Op de hoek van de straat stond opeens die koffer. Ik heb ongeveer een kwartier in een portiek staan wachten of de eigenaar op zou komen dagen, maar dat gebeurde niet.

  Toen ik er mee wegliep voelde ik al dat hij leeg was, wel had ik de vele gekleurde stickers gezien, iets wat hem meteen vreselijk interessant maakte; hoe meer stickers, hoe meer reizen de koffer heeft gemaakt.

  Ik kan nu gaan beweren dat ik een speciale band heb met koffers, maar dat is in het geheel niet zo. Het ging erom hoe hij daar stond, bij die boom. Achtergelaten.

  Thuis bleek mijn jas en broek besmeurd te zijn met bruine vegen van de koffer, hij bleek doorweekt te zijn, opeens wist ik zeker dat hij er al dagen moest staan, dat ik gewoon dom was geweest en een vod van straat had gehaald.

  Toen ben ik maar gaan slapen, de koffer bleef in de gang.

dscn23562

 ’s Nachts werd ik wakker van het idee dat de koffer van een oud SS’er moest zijn geweest, er stonden namelijk voor zover ik had gezien voornamelijk oude stickers van hotels in Basel, München en Neurenberg op, dus stond ik op en hield hem in het licht, bekeek elke centimeter op zichzelf.

 Als je dingen van heel dichtbij bekijkt zie je vaak minder dan van veraf, je blik vertroebeld door het focussen; je word er doodmoe van. Ik zag sporen van slijtage, ik peuterde aan iets dat een opgedroogde druppel lijm moest zijn, ik rook zelfs aan de koffer.

  Omdat ik niet meer kon slapen begon ik alle plaatsen te noteren waar stickers van voorhanden waren, de mooiste sticker was die van Baur au Lac in Zürich waar een klein zeilbootje werd afgebeeld, de meest angstaanjagende was die van Hotel Schweizerhof in Basel waarop twee draken een schild vasthielden.

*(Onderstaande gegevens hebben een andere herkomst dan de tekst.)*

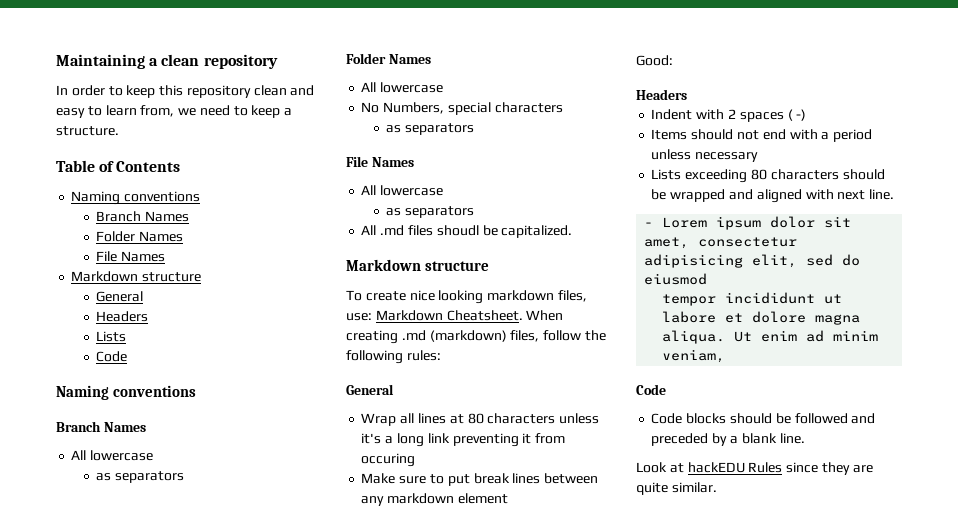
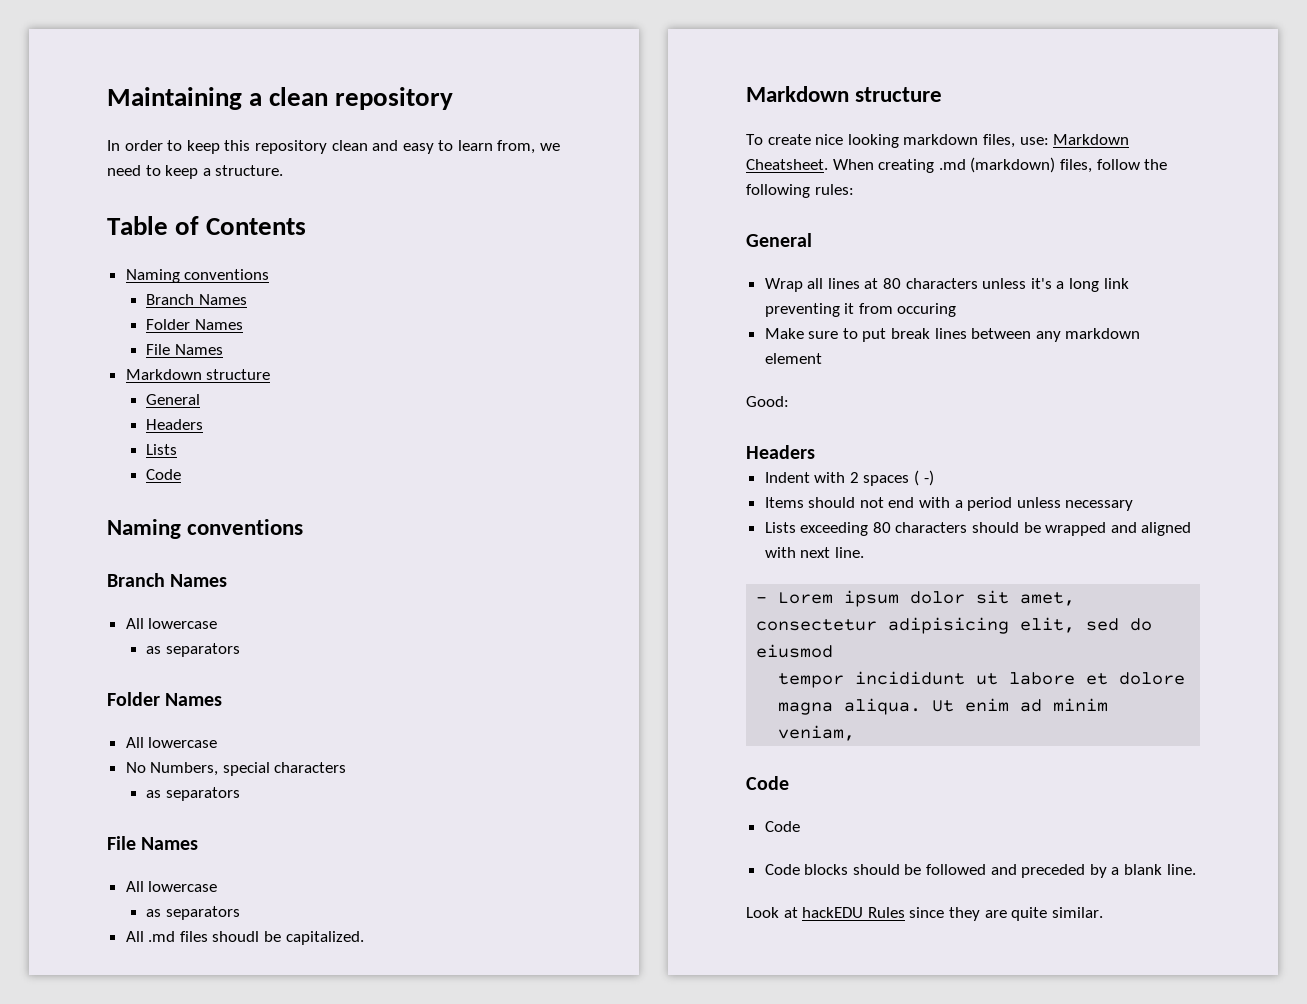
(683, 418) none -> [764,864,800,875] // Code

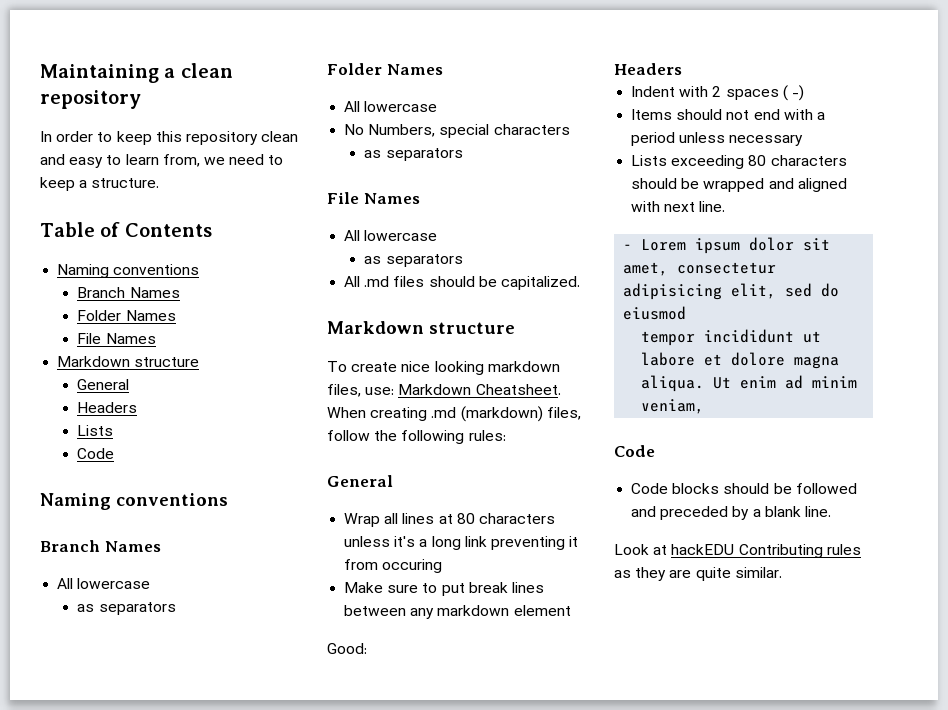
[212,931,260,942] shoudl -> [428,276,475,287] should
[764,864,800,875] // Code -> (669, 488) none
[867,907,945,918] Rules since -> [738,544,861,558] [614,570,631,578] Contributing rules as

  Ik besloot die nacht onderzoek te doen naar de stickers op de koffer, ik kwam een heel klein exemplaar tegen van het beruchte Chelsea hotel in New York, de adresgegevens stonden erbij, het kamernummer was 167 of 267 of 281; het was onduidelijk.

  De angst dat de koffer eigendom van een oud SS’er zou zijn nam dus geleidelijk af, ik vond stickers van het Le Grand Hotel in Parijs, tegenwoordig onderdeel van de InterContinental groep en een zeer prestigieus hotel, een exemplaar van het Stephanie Hotel in Brussel en het Metropole in diezelfde stad.

  De eigenaar van deze koffer moest dood zijn, dat leek me vrij zeker, veel navraag zou ik niet kunnen gaan doen, het enige wat ik wist was dat hij of zij deze trouwe, zadelleren koffer overal mee naartoe had gesleept, praktisch rond de hele wereld.

  Opvallend was de overvloed aan adressen in de zuid-zwitserse stad Lugano en Zürich, misschien was deze persoon bankier geweest? Een witwasser wellicht?

dscn2362

  Zowel het opzoeken van al die soms al verdwenen hotels, de aanblik van de fleurige tekeningetjes van de gebouwen, stemde me triest, ergens vond ik het jammer dat ik deze persoon niet had kunnen achterhalen, ik heb eindeloos gezocht naar personalia maar er was geen spoor te vinden, ik was in staat de nog dienstdoende hotels te bellen en was al snel absurde vragen aan het bedenken.

  Aan het einde van de nacht draaide ik het nummer van The Chelsea hotel in New York, ik heb ergens gelezen dat ze hun gastenregisters nooit wegdeden dus ik begon mijn al gevreesde onsamenhangende verhaal. ‘Does this suitcase contain any goods?’ vroegen ze, en ik zei dat dat niet het geval was.

  Kamer 167 kon het niet geweest zijn want die was al tientallen jaren verhuurd aan dezelfde persoon. 267 en 281 waren ‘onmogelijke kamers’ volgens de receptioniste, die kamers zouden volgens haar pas jaren geleden in gebruik zijn genomen. Ze vroeg me een beschrijving van de sticker en ik gaf die met zoveel overgave en detail dat ze begon te zuchten en ik de moed verloor. ‘I give up,’ zei ik zachtjes.

  Ze wenste me sterkte en ik dankte haar vriendelijk.

  Mocht u lezer, deze koffer herkennen van een reis in uw jeugd, of hem ooit in uw leven op een stationsperron hebben zien staan, laat het me weten, want ik weet nu steeds minder.